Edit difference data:
━━━━━━━━━━━━━━━━

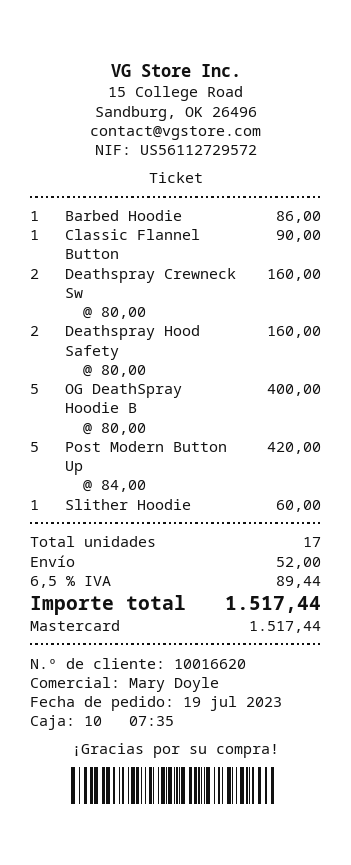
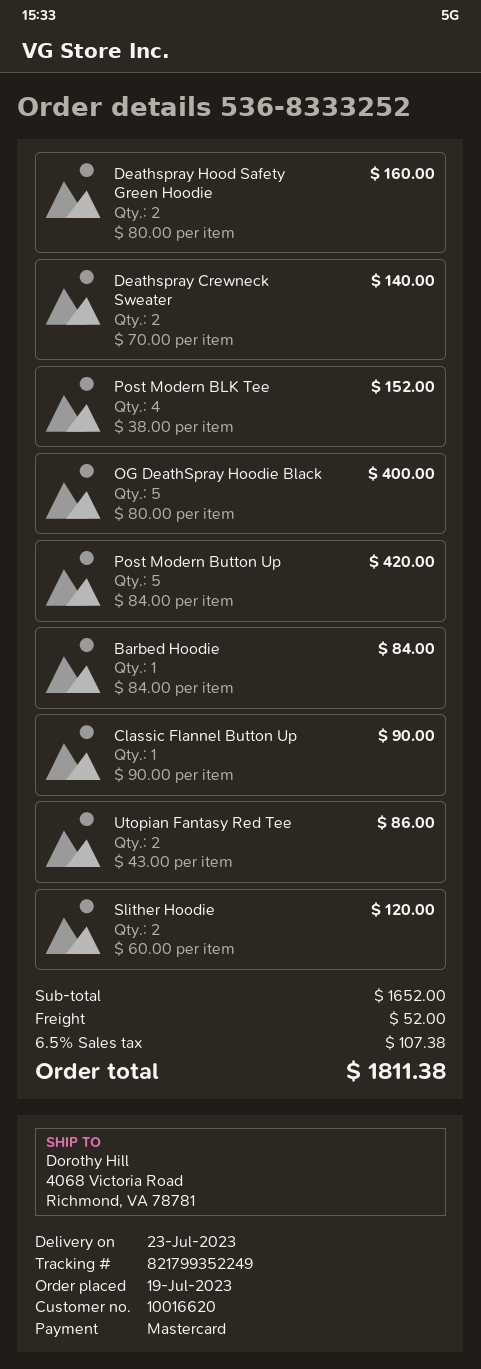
Barbed Hoodie: 1 x 86.00 = 86.00 -> 1 x 84.00 = 84.00
Deathspray Crewneck Sw: 2 x 80.00 = 160.00 -> 2 x 70.00 = 140.00
Slither Hoodie: 1 x 60.00 = 60.00 -> 2 x 60.00 = 120.00
Post Modern BLK Tee: none -> 4 x 38.00 = 152.00
Utopian Fantasy Red Tee: none -> 2 x 43.00 = 86.00
tax: 6.5% = 89.44 -> 6.5% = 107.38
total: 1517.44 -> 1811.38

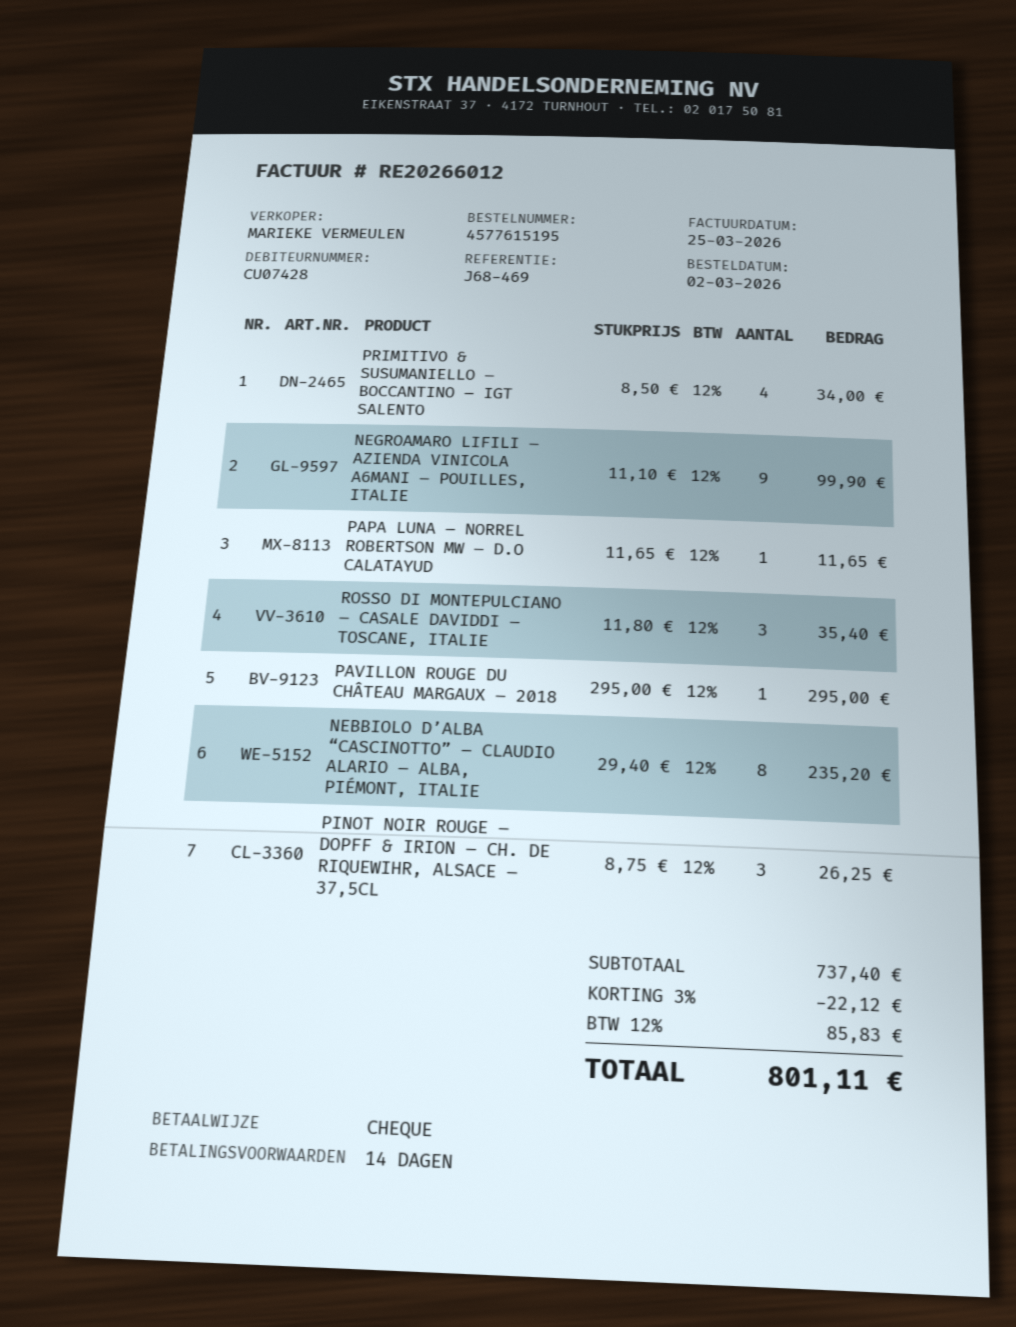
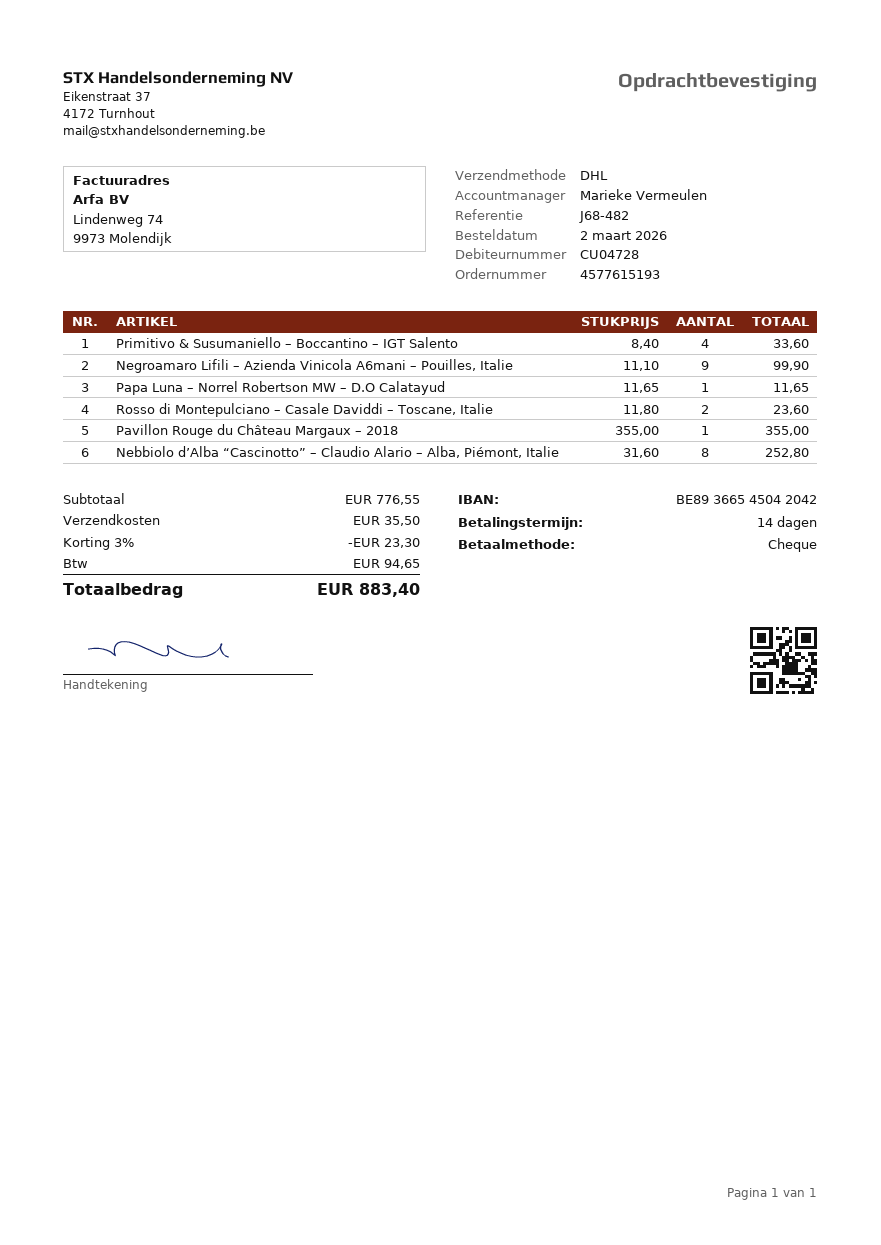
order number: 4577615195 -> 4577615193
customer number: CU07428 -> CU04728
reference: J68-469 -> J68-482
PRIMITIVO & SUSUMANIELLO – BOCCANTINO – IGT SALENTO: 4 x 8.50 = 34.00 -> 4 x 8.40 = 33.60
ROSSO DI MONTEPULCIANO – CASALE DAVIDDI – TOSCANE, ITALIE: 3 x 11.80 = 35.40 -> 2 x 11.80 = 23.60
PAVILLON ROUGE DU CHÂTEAU MARGAUX – 2018: 1 x 295.00 = 295.00 -> 1 x 355.00 = 355.00
NEBBIOLO D’ALBA “CASCINOTTO” – CLAUDIO ALARIO – ALBA, PIÉMONT, ITALIE: 8 x 29.40 = 235.20 -> 8 x 31.60 = 252.80
PINOT NOIR ROUGE – DOPFF & IRION – CH. DE RIQUEWIHR, ALSACE – 37,5CL: 3 x 8.75 = 26.25 -> none
subtotal: 737.40 -> 776.55
discount: 3% = 22.12 -> 3% = 23.30
shipping: none -> 35.50
tax: 85.83 -> 94.65
total: 801.11 -> 883.40

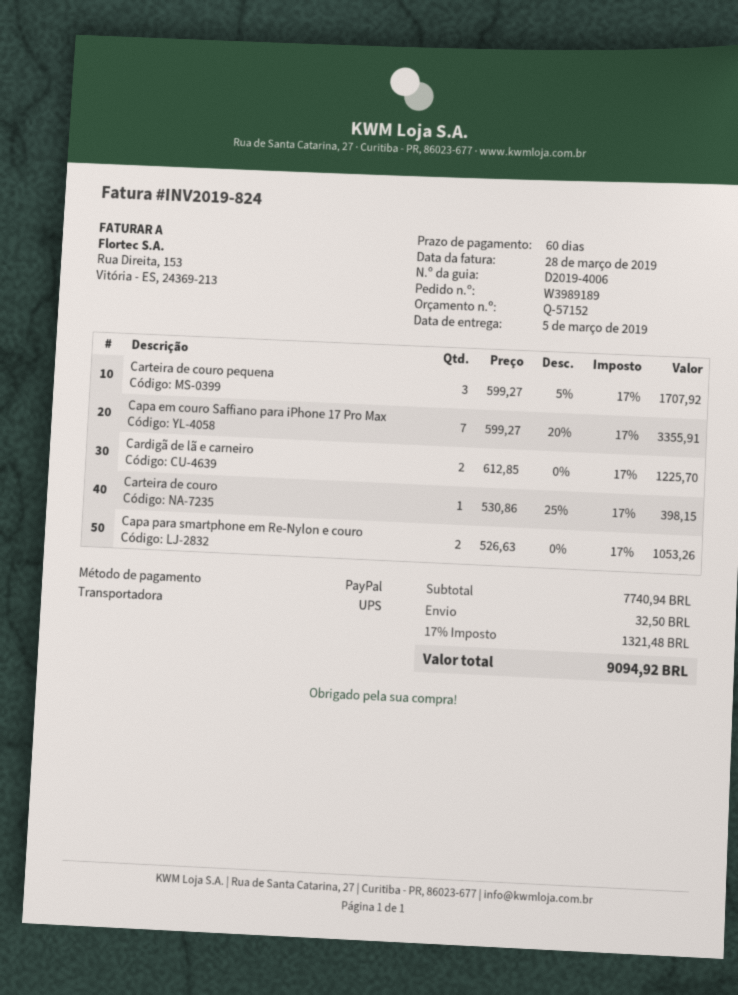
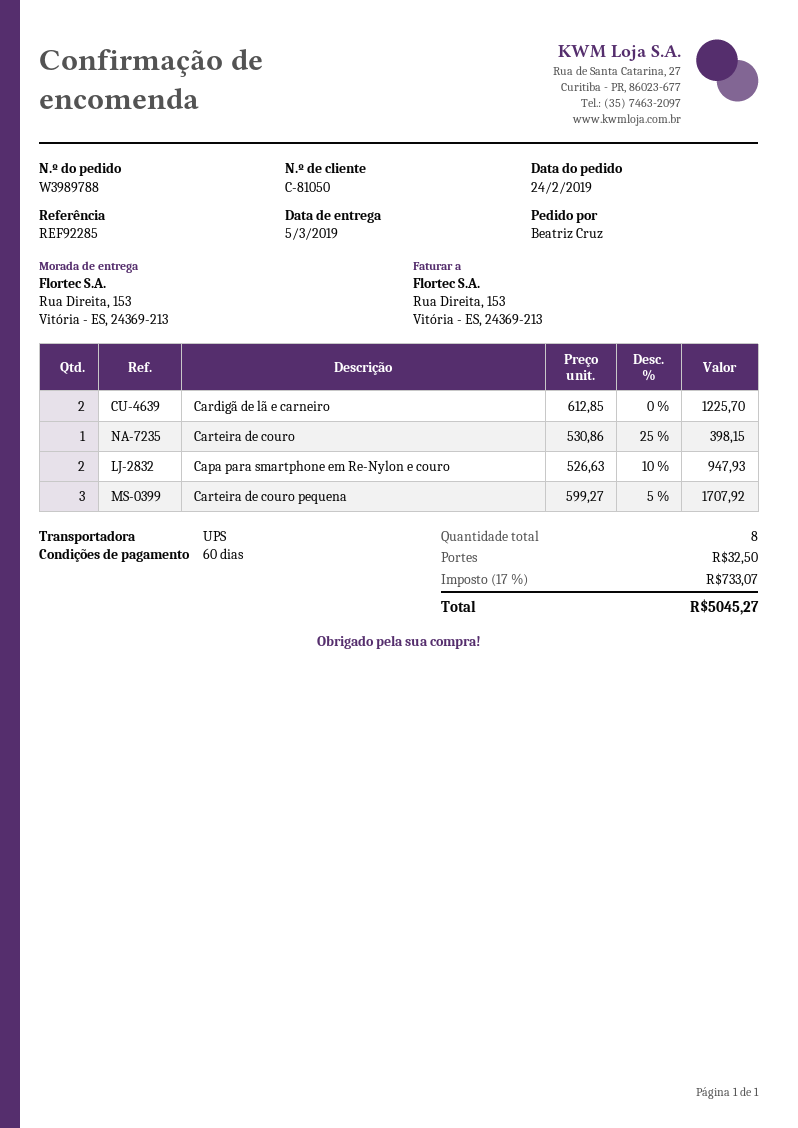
order number: W3989189 -> W3989788
Capa em couro Saffiano para iPhone 17 Pro Max: 7 x 599.27 - 20% = 3355.91 -> none
Capa para smartphone em Re-Nylon e couro: 2 x 526.63 = 1053.26 -> 2 x 526.63 - 10% = 947.93
tax: 17% = 1321.48 -> 17% = 733.07
total: 9094.92 -> 5045.27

━━━━━━━━━━━━━━━━

Track down every line in the entries that includes the string "para", and copy it.

● TASK OUTPUT:
Capa em couro Saffiano para iPhone 17 Pro Max: 7 x 599.27 - 20% = 3355.91 -> none
Capa para smartphone em Re-Nylon e couro: 2 x 526.63 = 1053.26 -> 2 x 526.63 - 10% = 947.93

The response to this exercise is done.